*** Data records ***
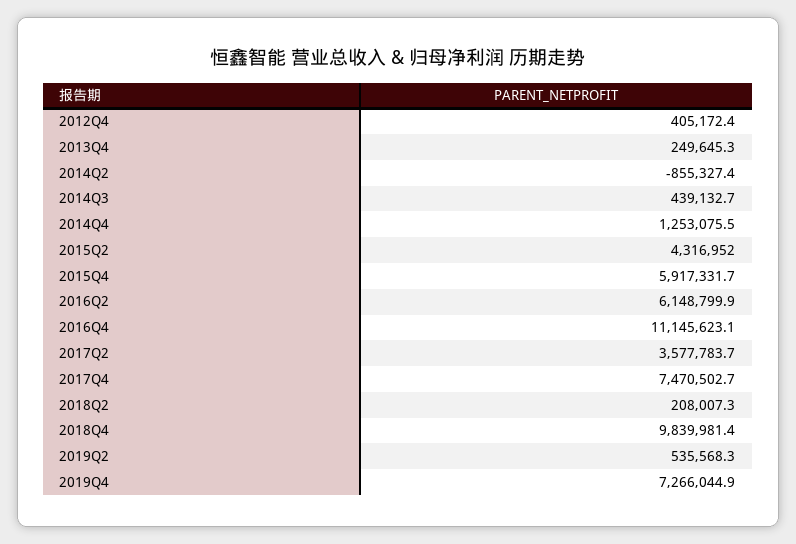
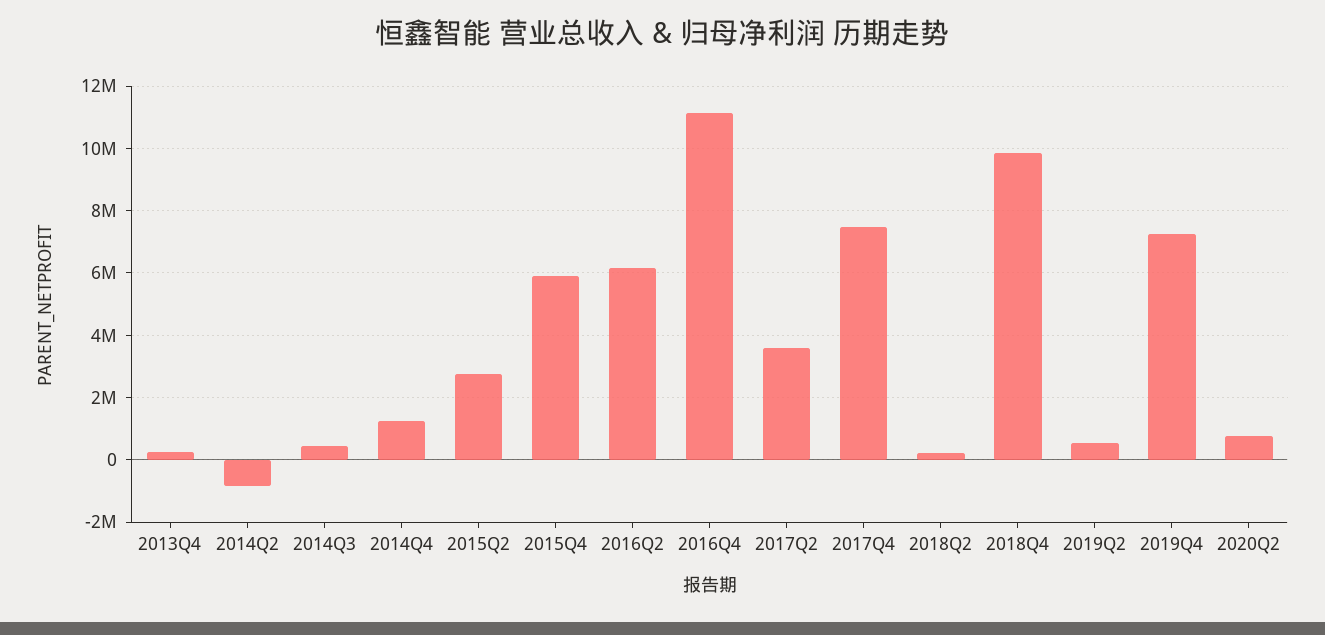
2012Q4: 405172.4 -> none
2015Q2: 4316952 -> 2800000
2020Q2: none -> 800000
*** End of Data records ***
*** Data records ***
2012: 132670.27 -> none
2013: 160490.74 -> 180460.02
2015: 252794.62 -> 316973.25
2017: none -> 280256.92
*** End of Data records ***
*** Data records ***
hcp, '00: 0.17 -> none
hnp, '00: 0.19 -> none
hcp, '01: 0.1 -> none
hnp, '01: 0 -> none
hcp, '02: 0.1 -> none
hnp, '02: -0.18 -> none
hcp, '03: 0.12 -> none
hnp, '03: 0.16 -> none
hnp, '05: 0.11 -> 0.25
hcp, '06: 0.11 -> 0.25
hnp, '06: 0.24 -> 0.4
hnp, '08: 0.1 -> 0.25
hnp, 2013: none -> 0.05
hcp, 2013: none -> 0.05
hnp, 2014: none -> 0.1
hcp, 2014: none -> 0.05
*** End of Data records ***
Give the exact lines, and only those, from the line containing "hnp, 2013: none -> 0.05" through the line containing "hcp, 2014: none -> 0.05" in the entries above.

hnp, 2013: none -> 0.05
hcp, 2013: none -> 0.05
hnp, 2014: none -> 0.1
hcp, 2014: none -> 0.05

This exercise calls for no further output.